Your objective:
Retype word for word the stretch of entries below from the line that has "none -> <div>在某一家企业一呆就是五年甚至更长，管中窥豹很多年，陷入瓶颈越来越不敢迈出去</div>" through the line that has "html: <div>在很多方面都有接触，可是没有一个是强项，只能是普通水平</div> ->", and omit the pictures.

Exercise data:
++++++++++++++++++++
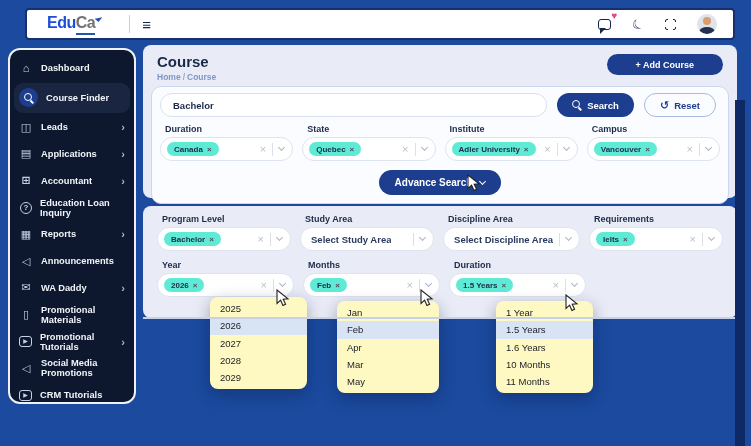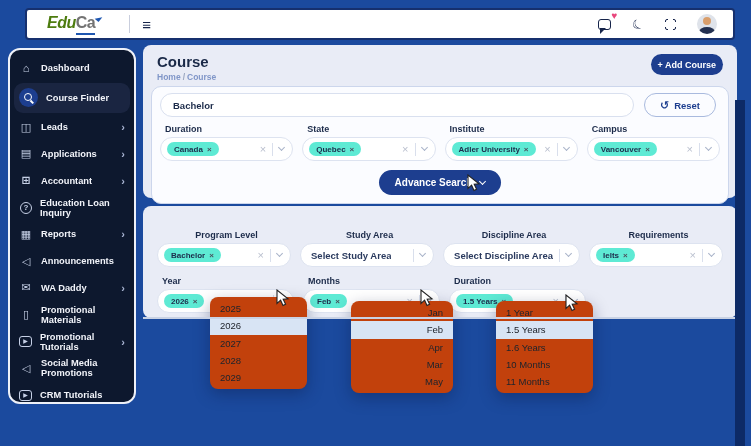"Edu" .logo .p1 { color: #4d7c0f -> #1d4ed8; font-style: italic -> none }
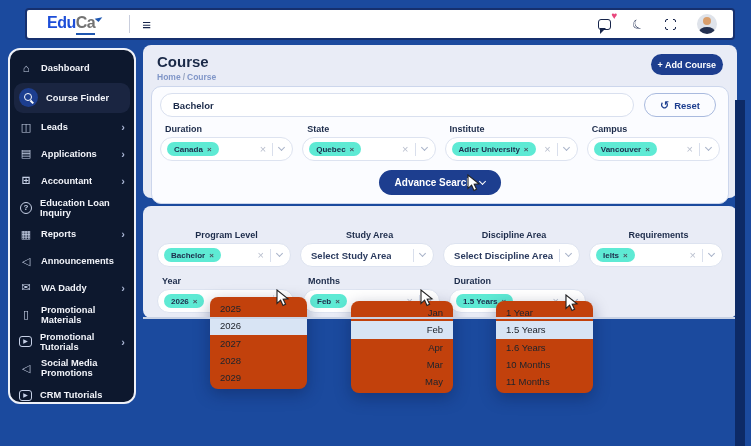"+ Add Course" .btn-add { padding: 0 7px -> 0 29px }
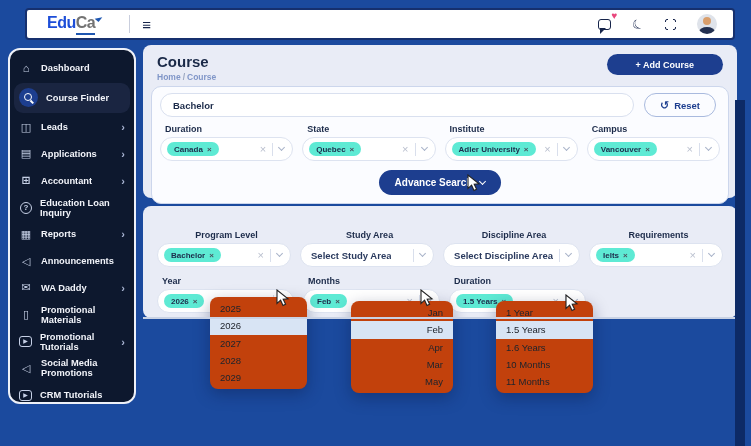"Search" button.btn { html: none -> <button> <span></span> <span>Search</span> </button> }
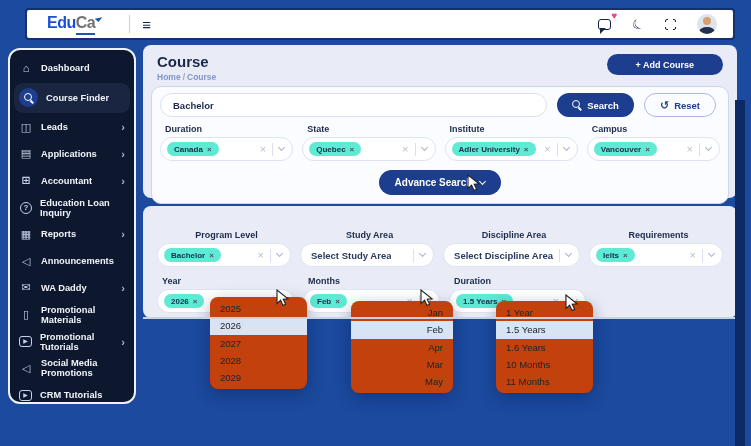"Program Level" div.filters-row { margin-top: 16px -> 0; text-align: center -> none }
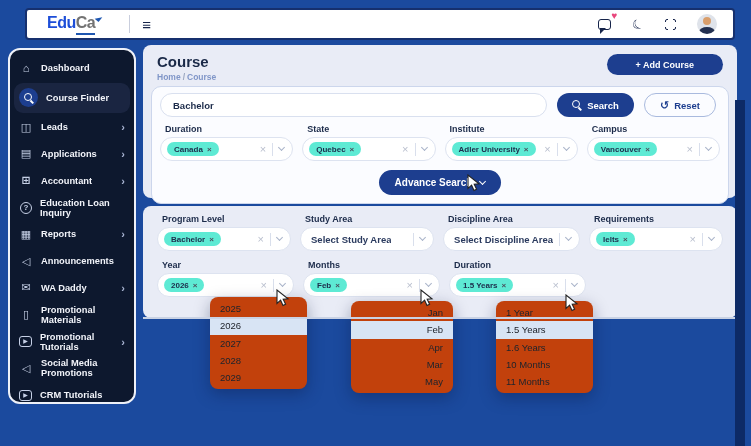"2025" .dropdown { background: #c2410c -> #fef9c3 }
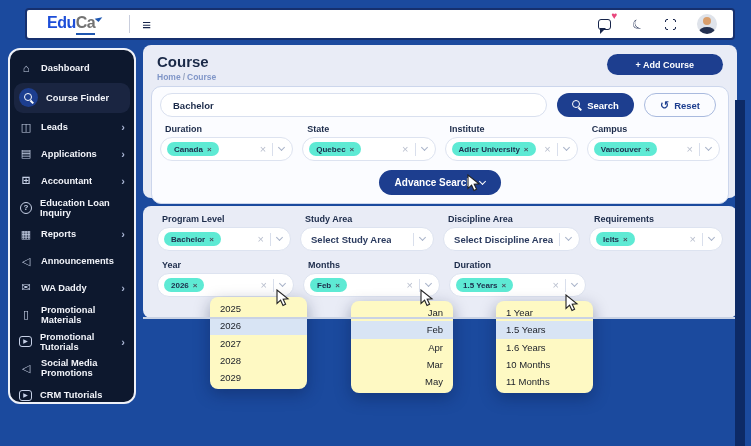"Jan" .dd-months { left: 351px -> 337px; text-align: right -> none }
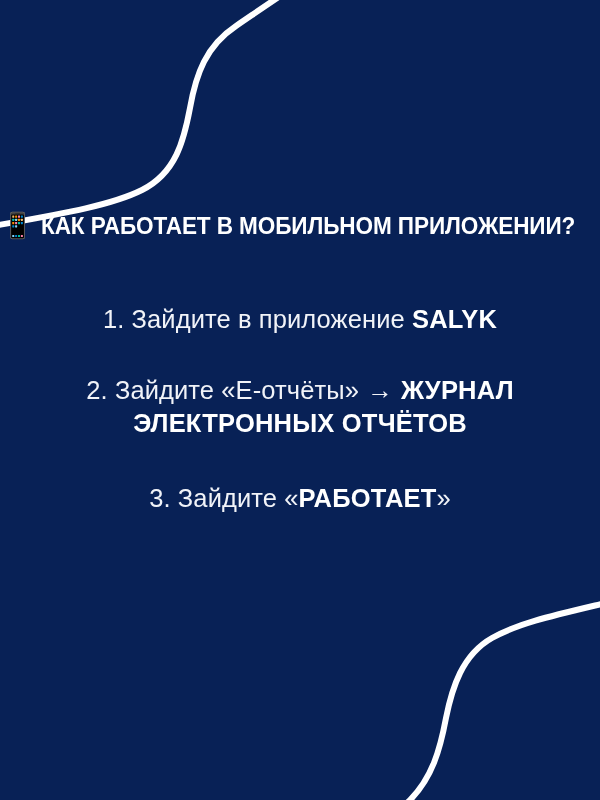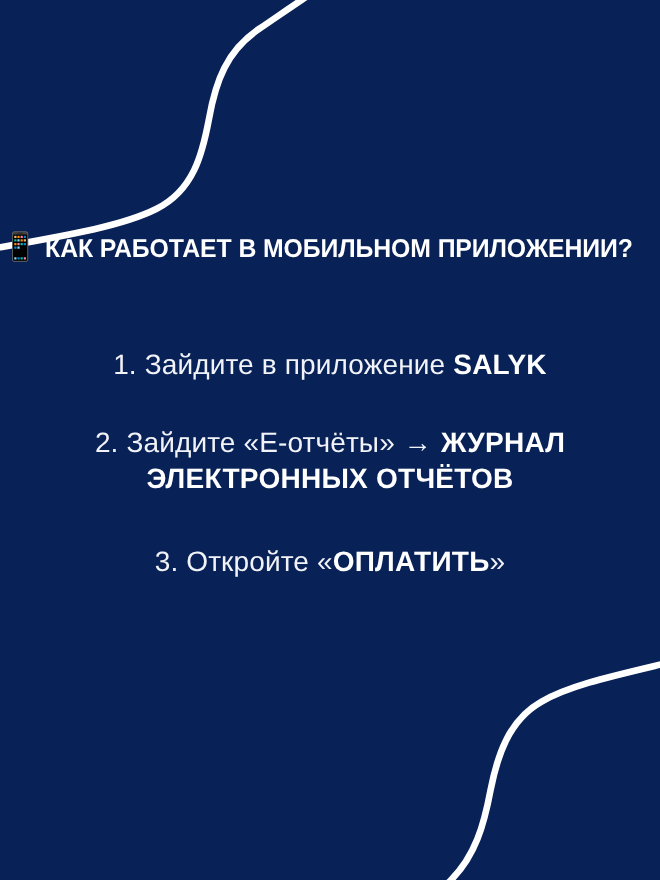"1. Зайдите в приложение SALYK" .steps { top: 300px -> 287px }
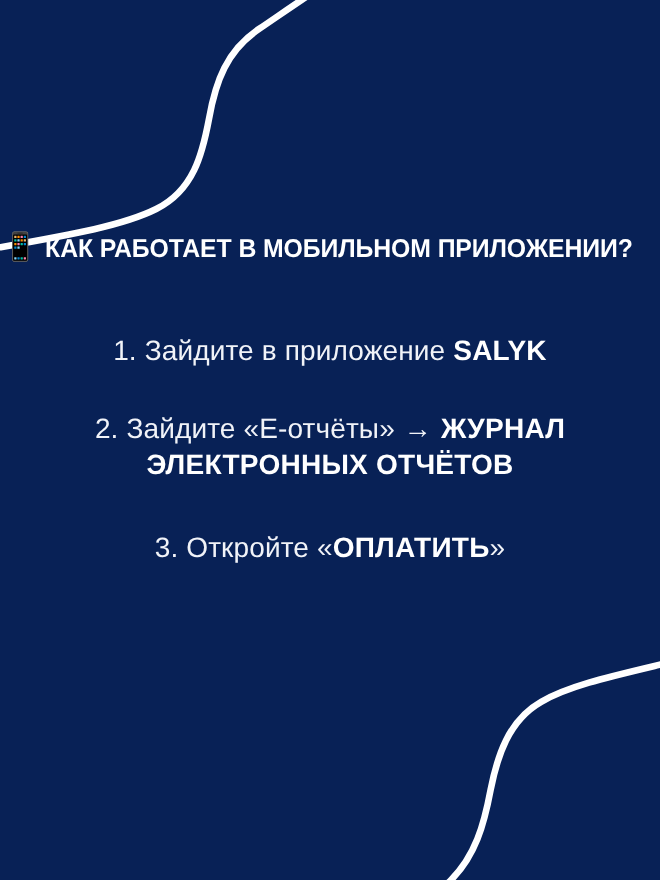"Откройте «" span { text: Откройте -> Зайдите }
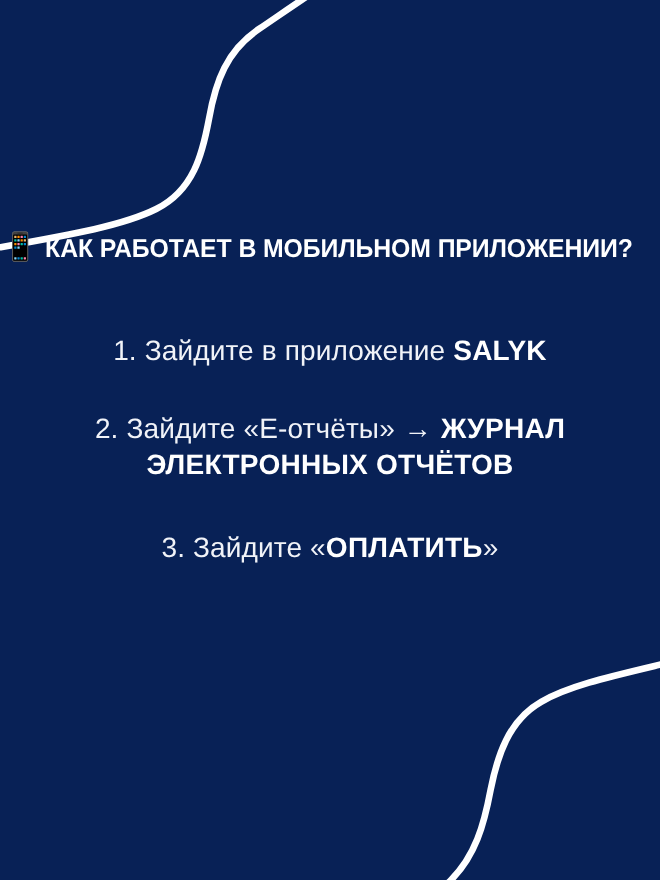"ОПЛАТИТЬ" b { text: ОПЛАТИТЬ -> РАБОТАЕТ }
++++++++++++++++++++
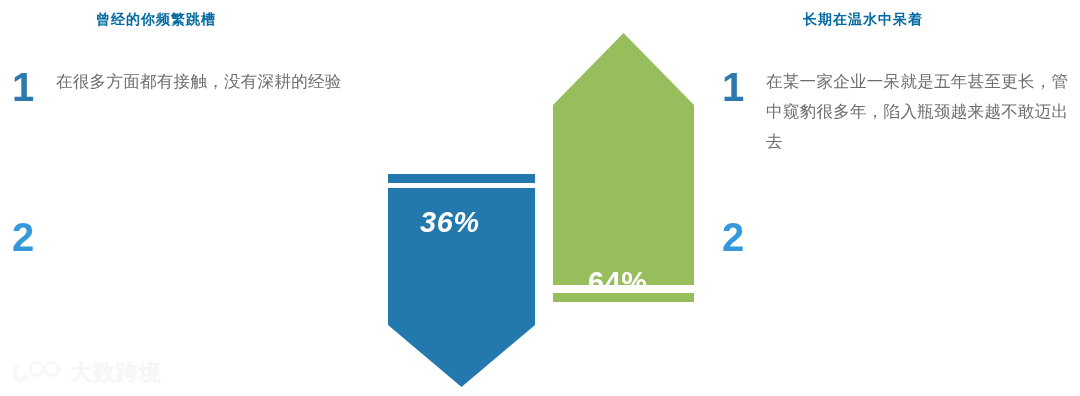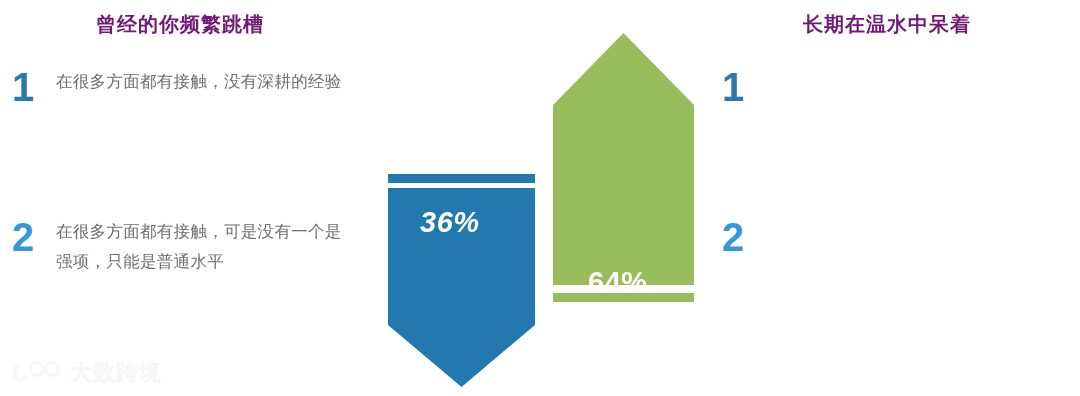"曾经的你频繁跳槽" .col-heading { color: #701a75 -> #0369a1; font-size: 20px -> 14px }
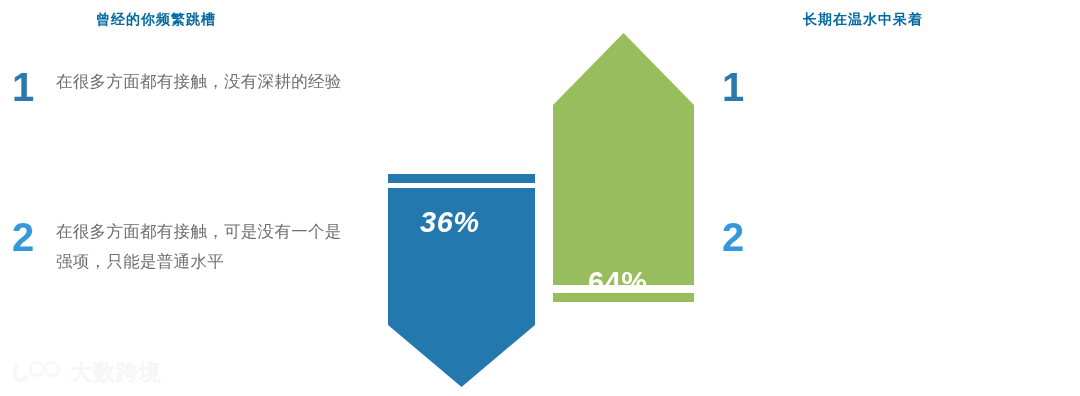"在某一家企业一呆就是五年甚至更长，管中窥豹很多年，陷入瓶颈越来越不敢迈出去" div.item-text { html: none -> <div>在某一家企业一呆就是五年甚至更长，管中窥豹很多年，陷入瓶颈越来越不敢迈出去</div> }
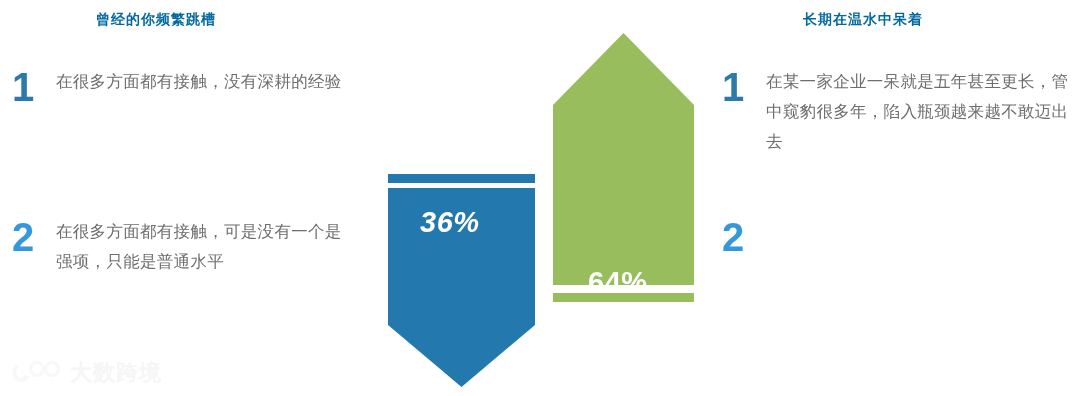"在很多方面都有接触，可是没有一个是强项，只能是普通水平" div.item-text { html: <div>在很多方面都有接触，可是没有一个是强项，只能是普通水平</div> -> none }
++++++++++++++++++++
Task output:
"在某一家企业一呆就是五年甚至更长，管中窥豹很多年，陷入瓶颈越来越不敢迈出去" div.item-text { html: none -> <div>在某一家企业一呆就是五年甚至更长，管中窥豹很多年，陷入瓶颈越来越不敢迈出去</div> }
"在很多方面都有接触，可是没有一个是强项，只能是普通水平" div.item-text { html: <div>在很多方面都有接触，可是没有一个是强项，只能是普通水平</div> -> none }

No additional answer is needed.